Reinforcement Learning for Profit

July 17, 2016

Is RL being used in revenue generating systems today?

 

Recently, one of my facebook friends, and alumni of the University of Alberta (with a PhD in Computing Science), Cosmin Paduraru posed a question:

Where is Reinforcement Learning used in revenue generating systems today?

I have been thinking about this lots over the last month as I attended two international conferences on Artificial Intelligence and Machine Learning (ICML and IJCAI) in NYC, USA. It is important to explore future prospects both inside and outside academia — In case you need a catch up, I am currently at the University of Alberta working on a PhD in Computing Science with a focus on Reinforcement Learning and Artificial Intelligence.

With the success of modern AI systems — out of the winter and into the spring — many companies have invested and continue to invested heavily into modern AI systems, backed by teams of leading researchers in the field (e.g. FacebookGoogleMicrosoftIBMTwitter, etc.).

With that said, maybe Cosmin is right, Reinforcement Learning (Sutton and Barto 1998, and this killer-intro by the fantastically talented Andrej Karpathy) is seemingly publicly underrepresented in currently deployed systems making money in the real world, or is it?

Adapted from Sutton and Barto 1998 and WALL-E

Luckily I was at the International Joint Conference on Artificial Intelligence where I was attending a panel discussion on The Business of AI, the panel was composed of all speakers from the industry day. A desirable venue to solicit a wide variety of opinions from thought leaders in the field.

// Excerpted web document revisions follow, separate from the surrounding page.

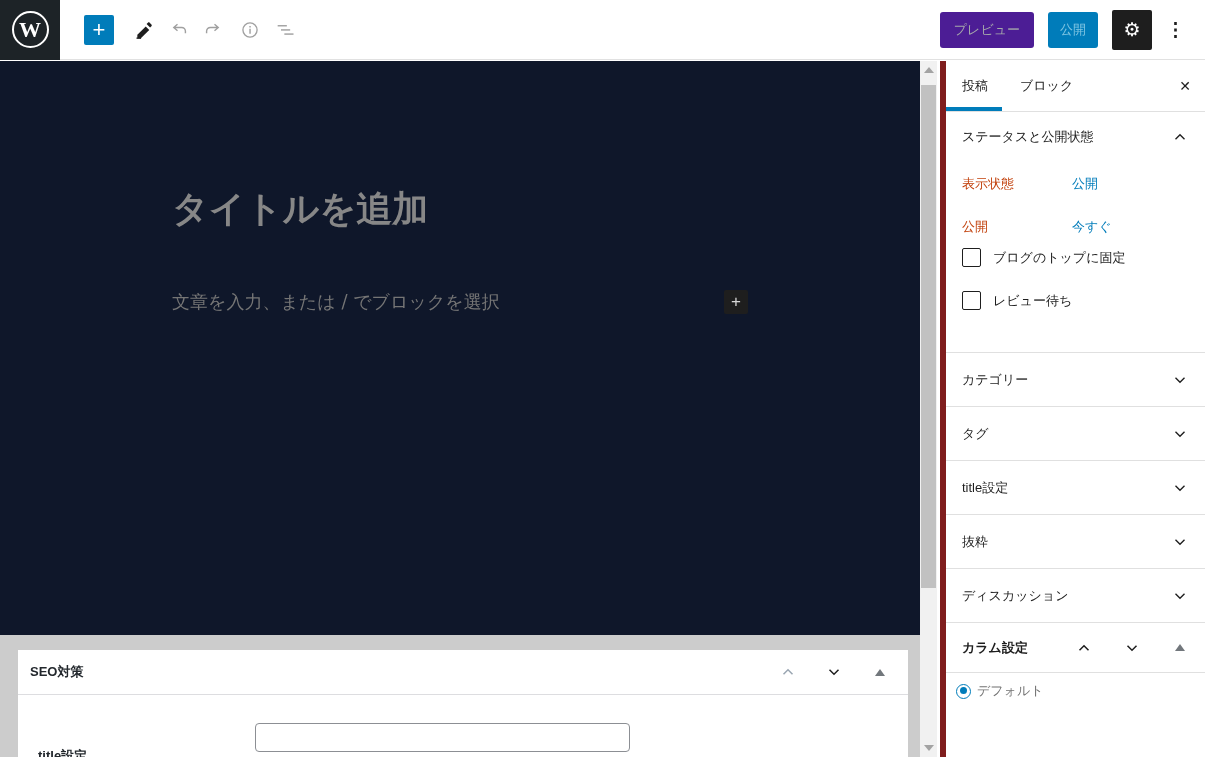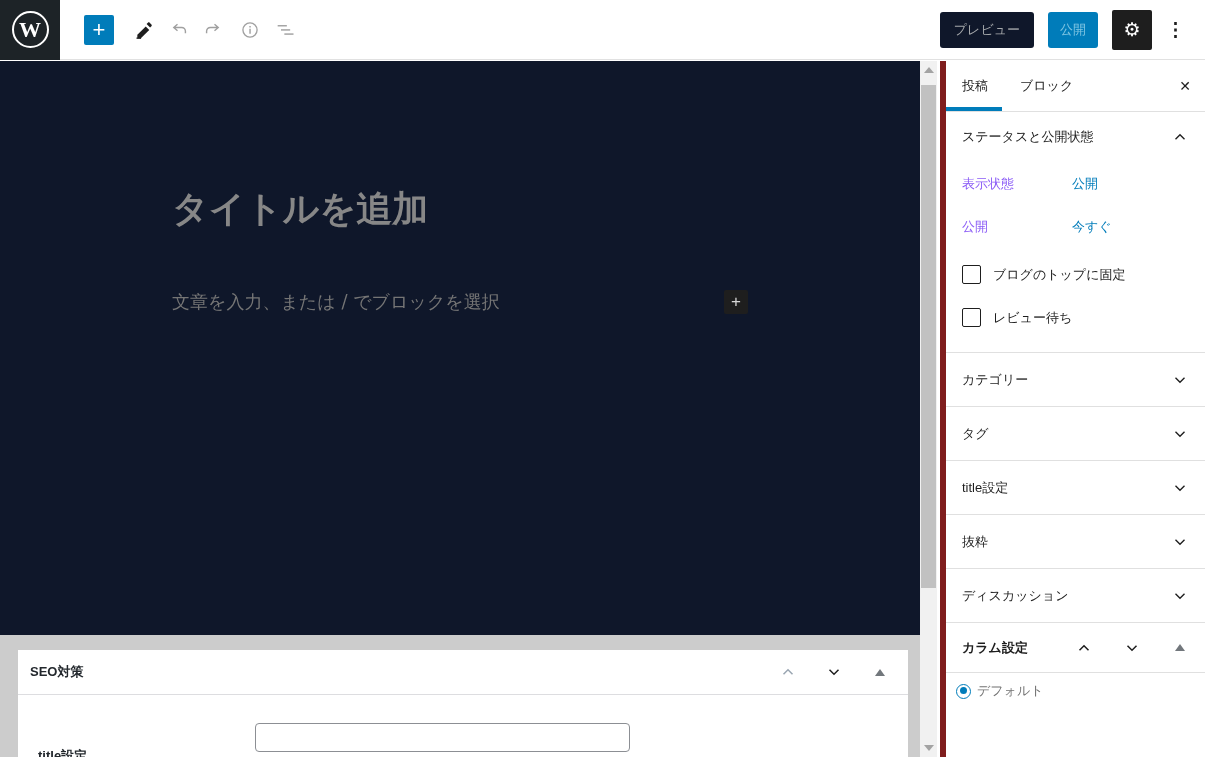--- a/index.html
+++ b/index.html
@@ -20,7 +20,7 @@
   .pencil { margin-left:20px; }
   .undo { margin-left:16px; } .redo { margin-left:12px; } .info { margin-left:18px; } .listview { margin-left:16px; }
   .tb-right { margin-left:auto; display:flex; align-items:center; margin-right:14px; }
-  .btn-preview { height:36px; padding:0 14px; background:#0f172a; border:none; border-radius:3px;
+  .btn-preview { height:36px; padding:0 14px; background:#4c1d95; border:none; border-radius:3px;
     color:#a5a8ab; font-size:13px; cursor:pointer; }
   .btn-publish { height:36px; padding:0 12px; margin-left:14px; background:#007cba; border:none; border-radius:3px;
     color:#7fc5e2; font-size:13px; cursor:pointer; }

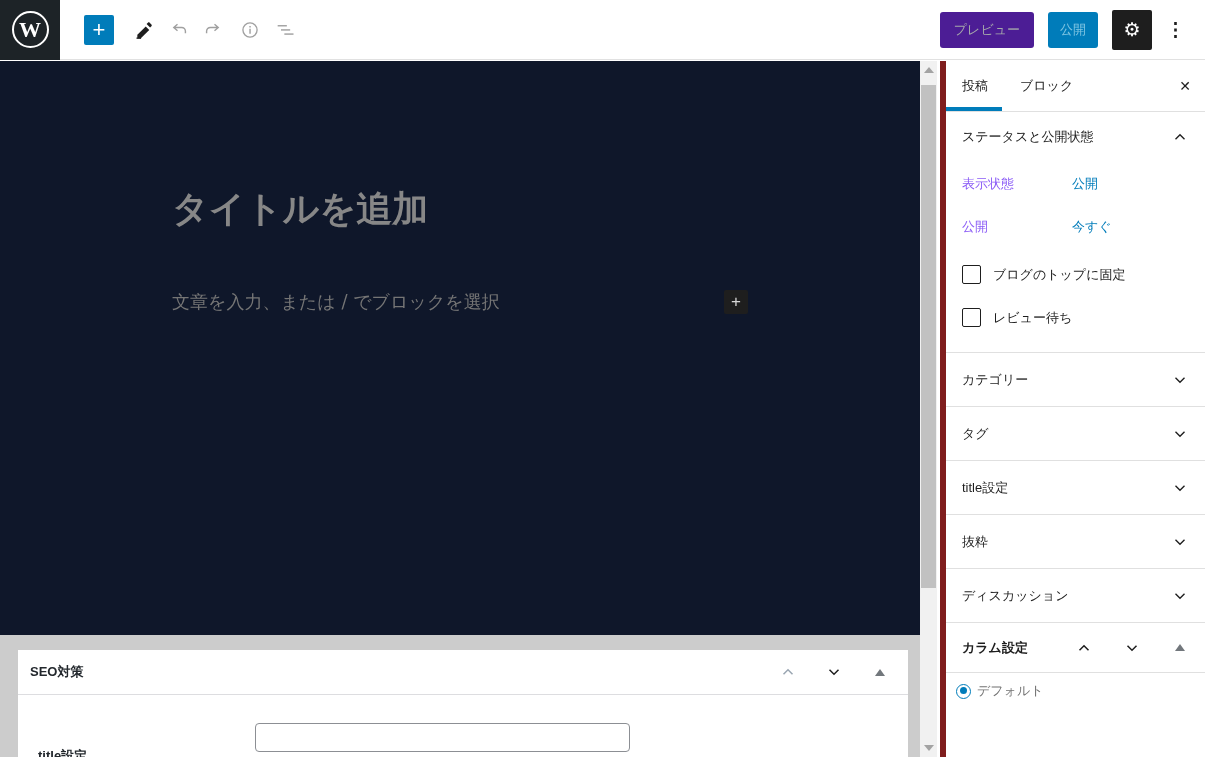--- a/index.html
+++ b/index.html
@@ -75,7 +75,7 @@
   .status-section { border-bottom:1px solid #e0e0e0; height:241px; }
   .status-content { padding:0 16px; }
   .kv-row { height:43px; display:flex; align-items:center; }
-  .kv-label { width:110px; color:#8b5cf6; }
+  .kv-label { width:110px; color:#c2410c; }
   .kv-link { color:#007cba; background:none; border:none; font-size:13px; cursor:pointer; padding:0; }
   .cb-row { display:flex; align-items:center; cursor:pointer; }
   .cb-row1 { margin-top:17px; } .cb-row2 { margin-top:24px; }

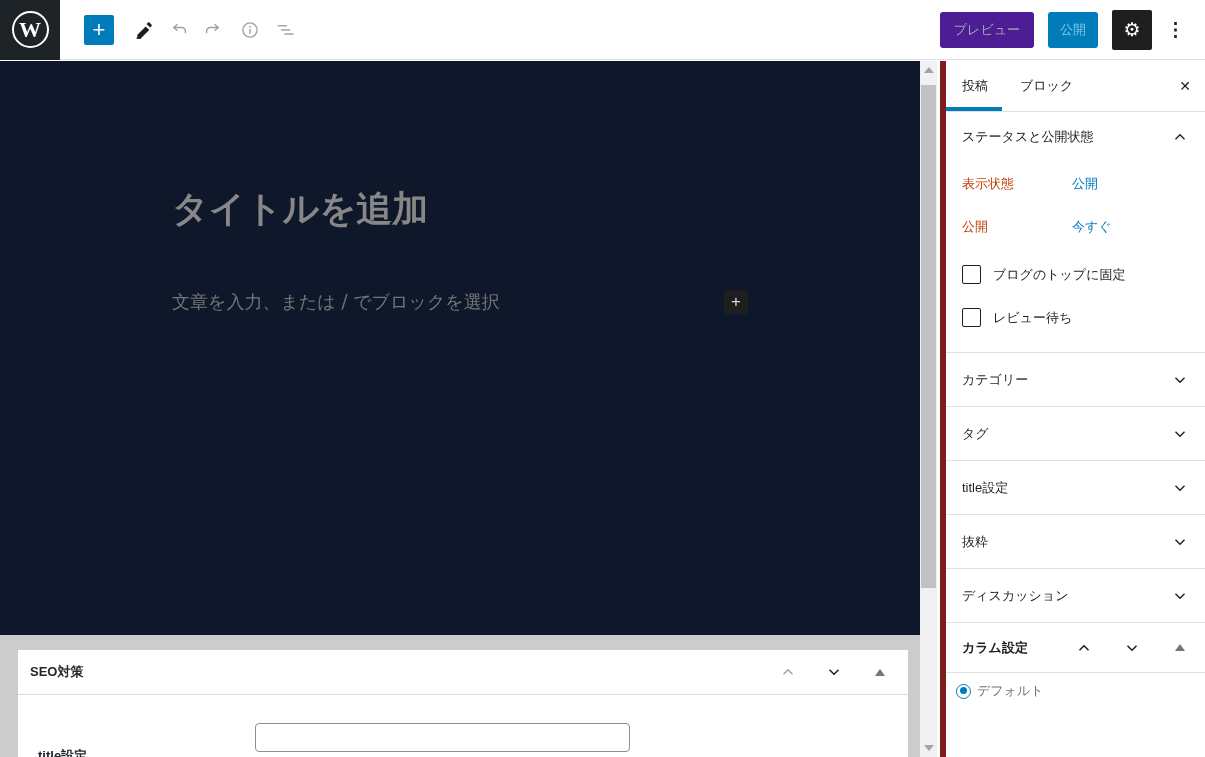--- a/index.html
+++ b/index.html
@@ -78,7 +78,7 @@
   .kv-label { width:110px; color:#c2410c; }
   .kv-link { color:#007cba; background:none; border:none; font-size:13px; cursor:pointer; padding:0; }
   .cb-row { display:flex; align-items:center; cursor:pointer; }
-  .cb-row1 { margin-top:17px; } .cb-row2 { margin-top:24px; }
+  .cb-row1 { } .cb-row2 { margin-top:24px; }
   .checkbox { width:19px; height:19px; border:1.5px solid #1e1e1e; border-radius:2px; background:#fff; flex:0 0 auto; }
   .cb-label { margin-left:12px; }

So I posed the question to them, their responses went as follows:

Peter Norvig (Director of Research at Google): “well… AlphaGo made a million bucks and then gave it away”… a recent tweet from Demis Hassabis (Google DeepMind) confirms:

Pleased to confirm the recipients of the #AlphaGo $1m prize! @UNICEF_uk@CodeClub, and the American, European and Korean Go associations

— Demis Hassabis (@demishassabis) June 6, 2016

Peter Stone (Founder and President, Cogitai. Professor UoT (Austin)) gave lots of great examples of recent applications:

He said,“We are on the cusp of moving from the academic lab to the industry for RL, adaptation, and lifelong learning…We are at the cusp, and that is the main motivation from Cogitai”

He also referenced work by Thomas G. Dietterich on invasive species management, wildfire suppression, by Joelle Pineau on applying RL in healthcare, and by Andrew Ng and Drew Bagnall on helicopter control. All of these could be as a practical demonstrations of specific, developing industrial applications.

Hiroaki Kitano (President & CEO SONY Computer Science Laboratories) said that this is a current research area for Sony and to expect profitability using these and advancing RL algorithms in 2-5 years. Almost 10 years after Sony’s last robotic venture, the Aibo, Sony CEO Kazuo Hirai has just recently (late June 2016) said “the robots we are developing can have emotional bonds with customers, giving them joy and becoming the objects of love”.

Guruduth Banavar (Chief Science Officer, Cognitive Computing, IBM Research) predicted that this is going to happen, sooner rather than later, and his prediction was that it will happen in the domain of conversational systems, dialog systems, and understanding the larger context of conversations. He also mentioned that the illustrious Gerald Tesauro (the man behind TD-Gammon) is working on these problems. Interesting that he did not mention Watson

Some interesting answers from industry leaders. But I was surprised that no one mentioned:recommender systems (like those on Amazon, Netflix, Yelp, and nicely formalized as an RL problem in 2005 by Shani et al.), are these systems all collaborative filtering? Surely not.

No one mentioned that Google Reinforcement Learning Architecture (here is a quick summary), which I can only imagine could be behind some of the personal recommendations and rankings that Google does behind-the-scenes on Search, YouTube, and maybe … Maps?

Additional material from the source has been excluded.